World Liver Day 2020: 5 ways to keep your liver healthy
There has been a steady rise in the rate of liver diseases over the years. Globally, alcohol, NASH and viral hepatitis are the most common causative factors of liver diseases.
There has been a steady rise in the rate of liver diseases over the years. Globally, alcohol, NASH and viral hepatitis are the most common causative factors of liver diseases. As per the World Health Organisation’s estimates published in 2017, liver disease deaths in India reached 259, 749 or 2.9% of total deaths. Liver disease may affect one in every 5 Indians.

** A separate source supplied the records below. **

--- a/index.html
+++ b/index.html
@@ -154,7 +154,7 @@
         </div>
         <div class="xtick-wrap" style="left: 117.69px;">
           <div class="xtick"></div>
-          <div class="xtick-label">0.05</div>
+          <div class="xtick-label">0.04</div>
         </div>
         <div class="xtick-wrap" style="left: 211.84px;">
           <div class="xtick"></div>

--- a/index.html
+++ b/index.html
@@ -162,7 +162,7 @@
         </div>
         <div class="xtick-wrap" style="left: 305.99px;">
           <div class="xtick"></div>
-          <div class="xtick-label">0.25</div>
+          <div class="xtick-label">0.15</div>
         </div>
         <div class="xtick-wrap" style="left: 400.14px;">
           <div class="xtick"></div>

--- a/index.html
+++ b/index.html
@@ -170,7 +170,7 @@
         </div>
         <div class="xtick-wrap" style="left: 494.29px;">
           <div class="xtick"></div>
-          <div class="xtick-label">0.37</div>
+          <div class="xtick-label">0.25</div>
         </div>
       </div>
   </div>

Malnutrition in children and adults with advanced liver disease poses a big challenge. Multifactorial issues are associated with nutrition related issues including anorexia, hypermetabolism, increased energy loss, and increased energy needs. Hence, it is important to invest your time and efforts in keeping a healthy liver. Let’s look at five ways in which a healthy liver can be maintained.
Healthy liver and sugar
Many studies have suggested that sugar-sweetened beverages play a role in the epidemics of obesity, metabolic syndrome and fatty liver disease. It has been known that fructose component in sugar directly causes abnormalities in the metabolism of sugar and lipids. Indirectly, sugar promotes positive energy balance leading to increase of body weight and the fat content which in turn causes a dysregulation of lipid and carbohydrate metabolism. Based on clinical studies, it is suggested that reducing sugary beverages and total fructose intake, especially from added sugars may help reduce NAFLD and other complications of cirrhosis and chronic liver diseases.

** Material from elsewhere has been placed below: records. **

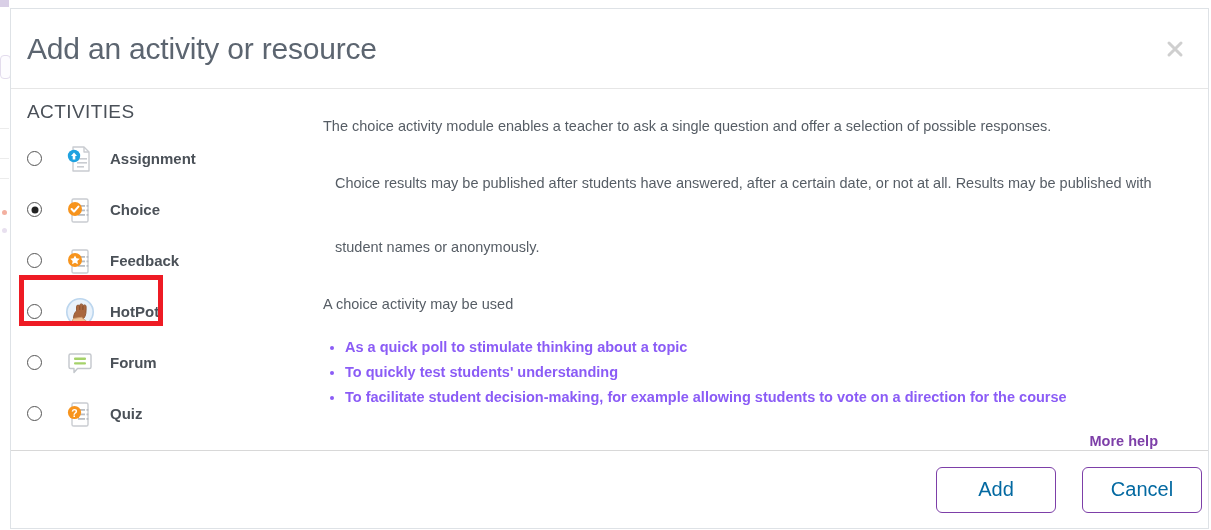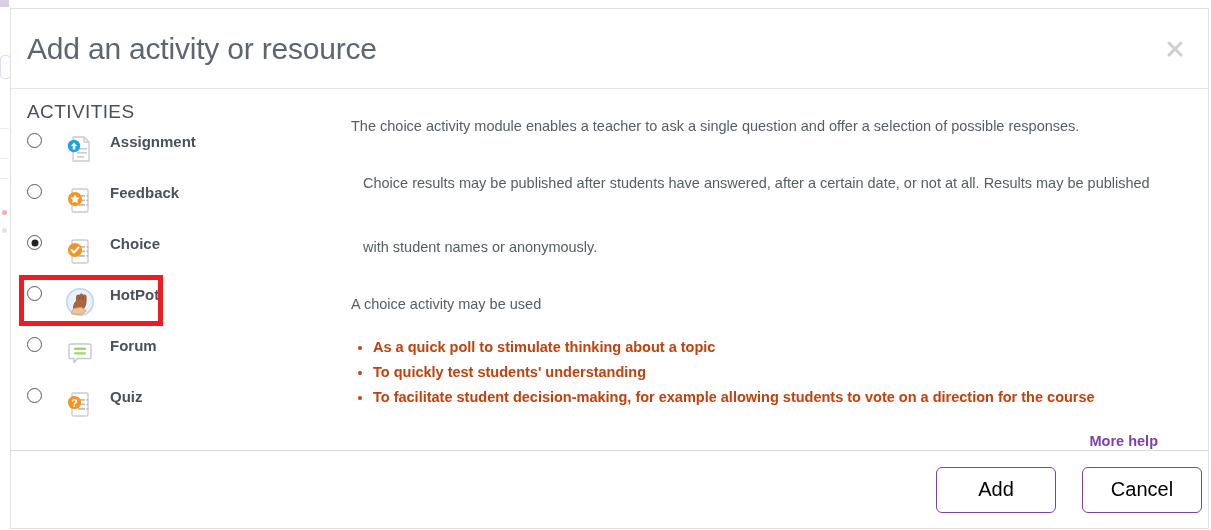--- a/index.html
+++ b/index.html
@@ -103,7 +103,6 @@
     display: flex;
     overflow: hidden;
     position: relative;
-    gap: 28px;
   }
 
   

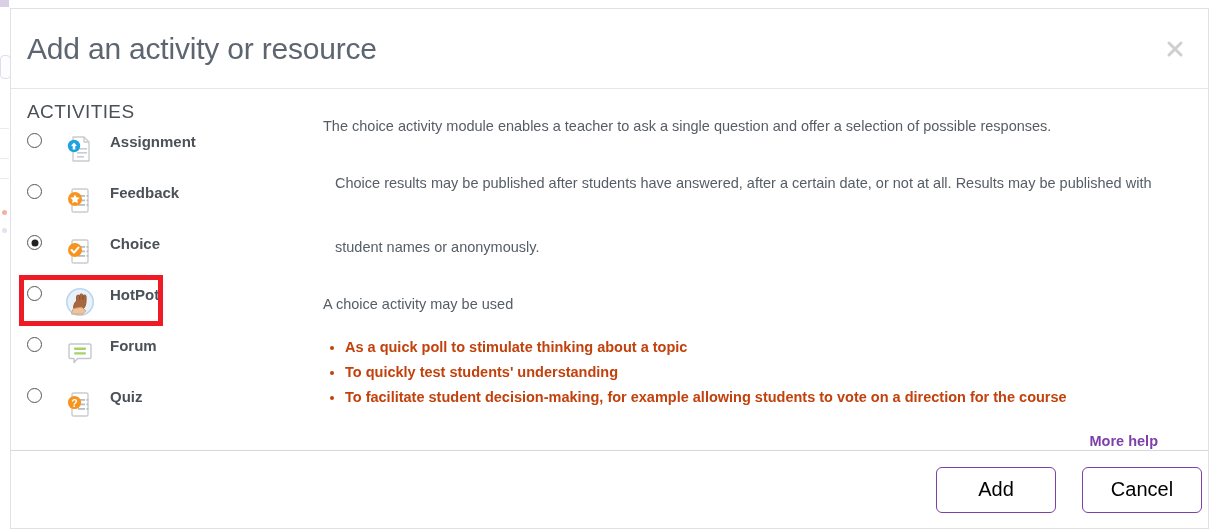--- a/index.html
+++ b/index.html
@@ -127,6 +127,7 @@
   }
   .act-item {
     display: flex;
+    align-items: center;
     height: 51px;
     padding-left: 16px;
     box-sizing: border-box;

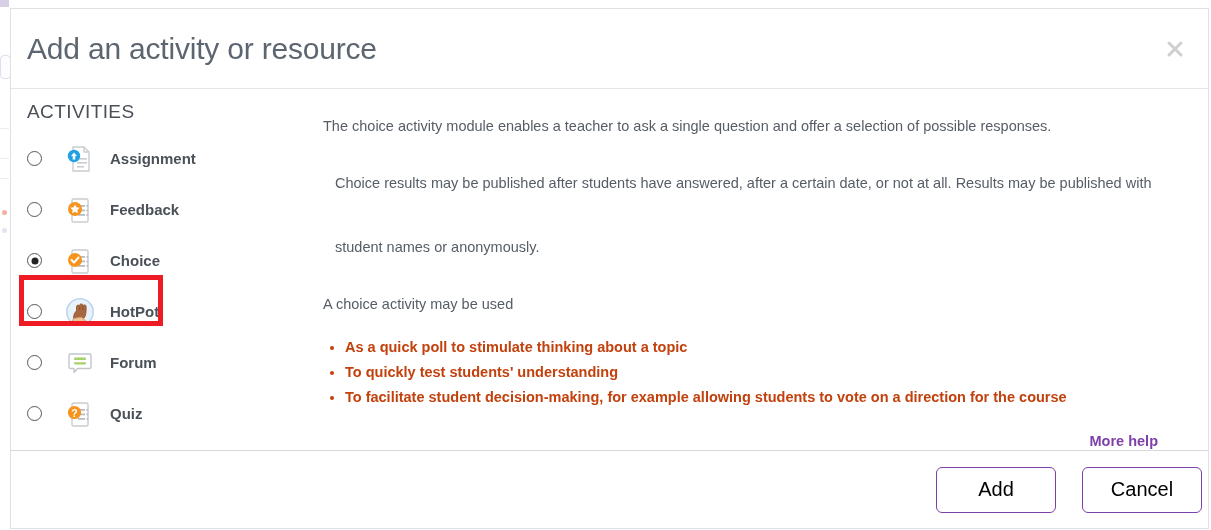--- a/index.html
+++ b/index.html
@@ -292,6 +292,22 @@
         </li>
 
         <li class="act-item">
+          <span class="radio checked"></span>
+          <svg class="act-icon" viewBox="0 0 32 32">
+            <rect x="8" y="5" width="16" height="23" rx="1.6" fill="#ffffff" stroke="#c9ccd1" stroke-width="1.4"></rect>
+            <rect x="14" y="11" width="7" height="1.8" fill="#b9bdc3"></rect>
+            <rect x="14" y="15.5" width="7" height="1.8" fill="#b9bdc3"></rect>
+            <rect x="14" y="20" width="7" height="1.8" fill="#b9bdc3"></rect>
+            <rect x="22.5" y="11" width="1.8" height="1.8" fill="#b9bdc3"></rect>
+            <rect x="22.5" y="15.5" width="1.8" height="1.8" fill="#b9bdc3"></rect>
+            <rect x="22.5" y="20" width="1.8" height="1.8" fill="#b9bdc3"></rect>
+            <circle cx="11" cy="15" r="7" fill="#f7941d"></circle>
+            <path d="M7.6 15 l2.4 2.6 l4.4 -5" fill="none" stroke="#ffffff" stroke-width="2.1" stroke-linecap="round" stroke-linejoin="round"></path>
+          </svg>
+          <span class="act-label">Choice</span>
+        </li>
+
+        <li class="act-item">
           <span class="radio"></span>
           <svg class="act-icon" viewBox="0 0 32 32">
             <rect x="8" y="5" width="16" height="23" rx="1.6" fill="#ffffff" stroke="#c9ccd1" stroke-width="1.4"></rect>
@@ -305,22 +321,6 @@
             <path d="M11 10.4 l1.45 2.95 l3.25 .47 l-2.35 2.3 l.55 3.24 l-2.9 -1.53 l-2.9 1.53 l.55 -3.24 l-2.35 -2.3 l3.25 -.47 z" fill="#ffffff"></path>
           </svg>
           <span class="act-label">Feedback</span>
-        </li>
-
-        <li class="act-item">
-          <span class="radio checked"></span>
-          <svg class="act-icon" viewBox="0 0 32 32">
-            <rect x="8" y="5" width="16" height="23" rx="1.6" fill="#ffffff" stroke="#c9ccd1" stroke-width="1.4"></rect>
-            <rect x="14" y="11" width="7" height="1.8" fill="#b9bdc3"></rect>
-            <rect x="14" y="15.5" width="7" height="1.8" fill="#b9bdc3"></rect>
-            <rect x="14" y="20" width="7" height="1.8" fill="#b9bdc3"></rect>
-            <rect x="22.5" y="11" width="1.8" height="1.8" fill="#b9bdc3"></rect>
-            <rect x="22.5" y="15.5" width="1.8" height="1.8" fill="#b9bdc3"></rect>
-            <rect x="22.5" y="20" width="1.8" height="1.8" fill="#b9bdc3"></rect>
-            <circle cx="11" cy="15" r="7" fill="#f7941d"></circle>
-            <path d="M7.6 15 l2.4 2.6 l4.4 -5" fill="none" stroke="#ffffff" stroke-width="2.1" stroke-linecap="round" stroke-linejoin="round"></path>
-          </svg>
-          <span class="act-label">Choice</span>
         </li>
 
         <li class="act-item">

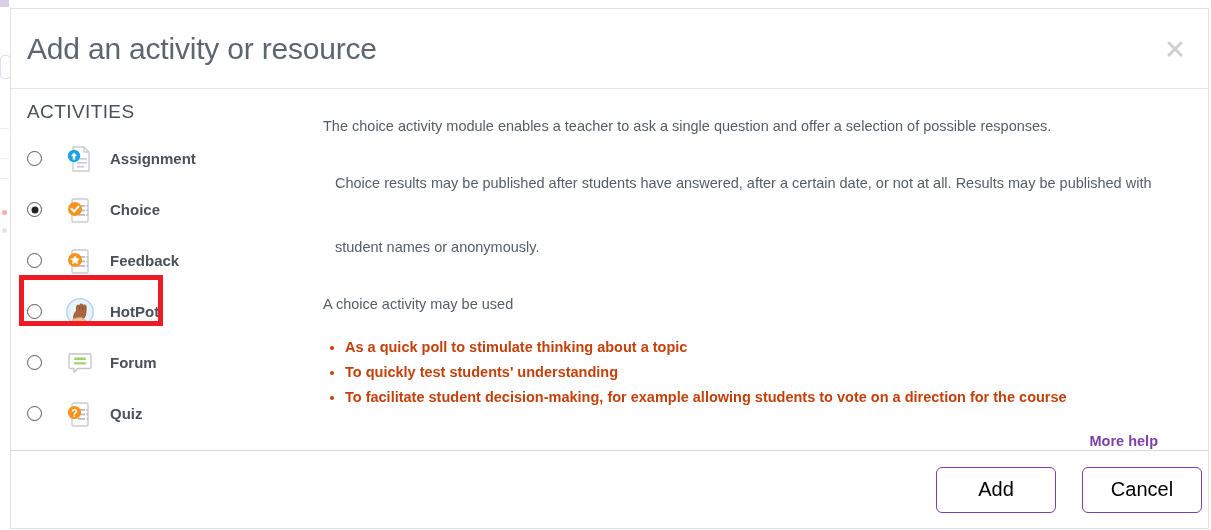--- a/index.html
+++ b/index.html
@@ -201,7 +201,7 @@
   .desc-list li {
     font-size: 14.5px;
     font-weight: 600;
-    color: #c2410c;
+    color: #8b5cf6;
     line-height: 25px;
     margin-bottom: 0;
   }

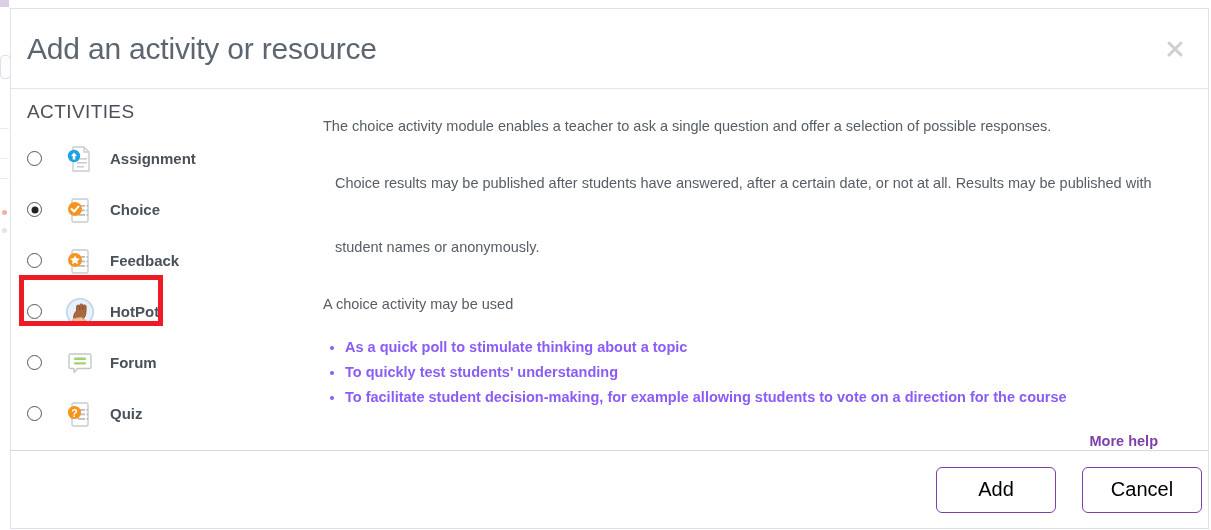--- a/index.html
+++ b/index.html
@@ -237,7 +237,7 @@
     border: 1px solid #7d3fa8;
     border-radius: 6px;
     background: #ffffff;
-    color: #000000;
+    color: #0369a1;
     font-size: 20px;
     font-family: "Liberation Sans", sans-serif;
     font-weight: 400;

Alcohol consumption of more than four drinks (48 g) daily is associated with an increased risk of cirrhosis, liver cancer, and premature death. Alcohol related liver injury includes acute alcoholic hepatitis, fatty infiltration and cirrhosis. There is a combined effect of hepatitis C and alcohol on the development of symptomatic cirrhosis. As a clinician, I find it prudent to advise abstinence from alcohol since safe level of alcohol consumption is not known.
If there is no prior vaccination, then the hepatitis A and hepatitis B vaccine should be administered in a full course It is also recommended that all patients with cirrhosis should receive yearly influenza vaccine.
Vitamin A is considered toxic to the liver. Excessive Iron from supplements often present in over-the-counter multivitamin preparations can cause iron to accumulate in the liver cells. Iron overload is detrimental to those with chronic liver diseases.
Vitamin C in doses more than 1 gm of should be avoided in patients with increased iron levels to reduce iron absorption. Antioxidants are helpful in managing liver health.
Fatty infiltration results from alcoholic liver disease, non-alcoholic steatohepatitis (NASH), hepatitis C, drug reaction, Wilson’s disease, and other genetic diseases. The predisposing factors towards the infiltration of fats are diabetes mellitus, obesity, and increased level of serum triglycerides. In some cases, fat accumulation in the liver is also accompanied with inflammatory reaction causing fibrosis and cirrhosis. Hence, it is important to consider gradual weight reduction in patients with chronic liver disease and obesity. It is recommended that patients with compromised liver functions consume an iso-caloric diet of moderate total fat intake and low in saturated fatty acid to reduce the risk of NAFLD development.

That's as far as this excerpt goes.